Dès les premières minutes, le personnage est posé : brillante, incisive, cultivée et pertinente, Lydia est également consciente de ses effets et de l’impact de sa renommée dans le regard et l’attitude des autres, et elle n’hésite pas à en jouer et à afficher une certaine dureté. De même, lors de l’interview sur scène qui ouvre le film, elle minimise les épreuves qui lui ont permis d’atteindre la position qui est la sienne aujourd’hui en tant que femme à un poste auquel peu d’entre elles ont pu accéder. Habituée à jouer dans un milieu masculin, pourquoi se plaindrait elle, alors même qu’elle a travaillé toute sa vie pour ça et créé une fondation qui aide les jeunes femmes rêvant du même parcours ?

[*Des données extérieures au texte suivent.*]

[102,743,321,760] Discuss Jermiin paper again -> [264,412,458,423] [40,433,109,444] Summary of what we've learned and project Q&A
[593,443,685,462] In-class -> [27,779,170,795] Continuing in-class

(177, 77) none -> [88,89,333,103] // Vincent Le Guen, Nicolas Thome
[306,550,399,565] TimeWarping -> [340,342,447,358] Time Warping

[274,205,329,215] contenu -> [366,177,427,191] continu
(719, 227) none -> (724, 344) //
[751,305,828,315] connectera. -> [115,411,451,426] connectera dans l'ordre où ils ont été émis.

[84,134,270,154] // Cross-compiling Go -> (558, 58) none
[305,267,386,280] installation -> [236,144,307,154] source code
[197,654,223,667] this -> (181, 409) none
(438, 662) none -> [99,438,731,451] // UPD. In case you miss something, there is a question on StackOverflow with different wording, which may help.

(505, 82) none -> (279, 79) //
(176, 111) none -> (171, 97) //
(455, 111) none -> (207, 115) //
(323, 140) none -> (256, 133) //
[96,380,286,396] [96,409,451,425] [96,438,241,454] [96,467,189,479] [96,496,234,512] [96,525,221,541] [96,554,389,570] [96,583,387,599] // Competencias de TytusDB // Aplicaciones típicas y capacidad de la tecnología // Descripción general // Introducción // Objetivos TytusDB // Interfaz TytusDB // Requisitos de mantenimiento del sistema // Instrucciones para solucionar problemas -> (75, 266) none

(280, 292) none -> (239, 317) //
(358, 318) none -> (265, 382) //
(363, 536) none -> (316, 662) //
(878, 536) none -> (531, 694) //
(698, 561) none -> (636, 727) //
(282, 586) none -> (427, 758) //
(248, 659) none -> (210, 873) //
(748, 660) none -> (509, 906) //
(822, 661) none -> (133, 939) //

cate blanchett en cheffe d'orchestre dans le film tar

Un portrait de femme et d’artiste dans toute sa complexité

L’ouverture du film de Todd Field parvient à nous faire partager l’admiration du public et des personnages qui l’entourent pour cette artiste dont le magnétisme semble captiver tout le monde, et la performance de Cate Blanchett y est évidemment pour beaucoup. Le réalisateur a révélé en interview qu’il n’aurait pas pu envisager de tourner le film sans elle et il est en effet difficile d’imaginer quelqu’un d’autre dans le rôle. D’un autre côté, au-delà du talent artistique et intellectuel évident de Lydia Tár, ses faiblesses sont déjà présentes en creux dès le début.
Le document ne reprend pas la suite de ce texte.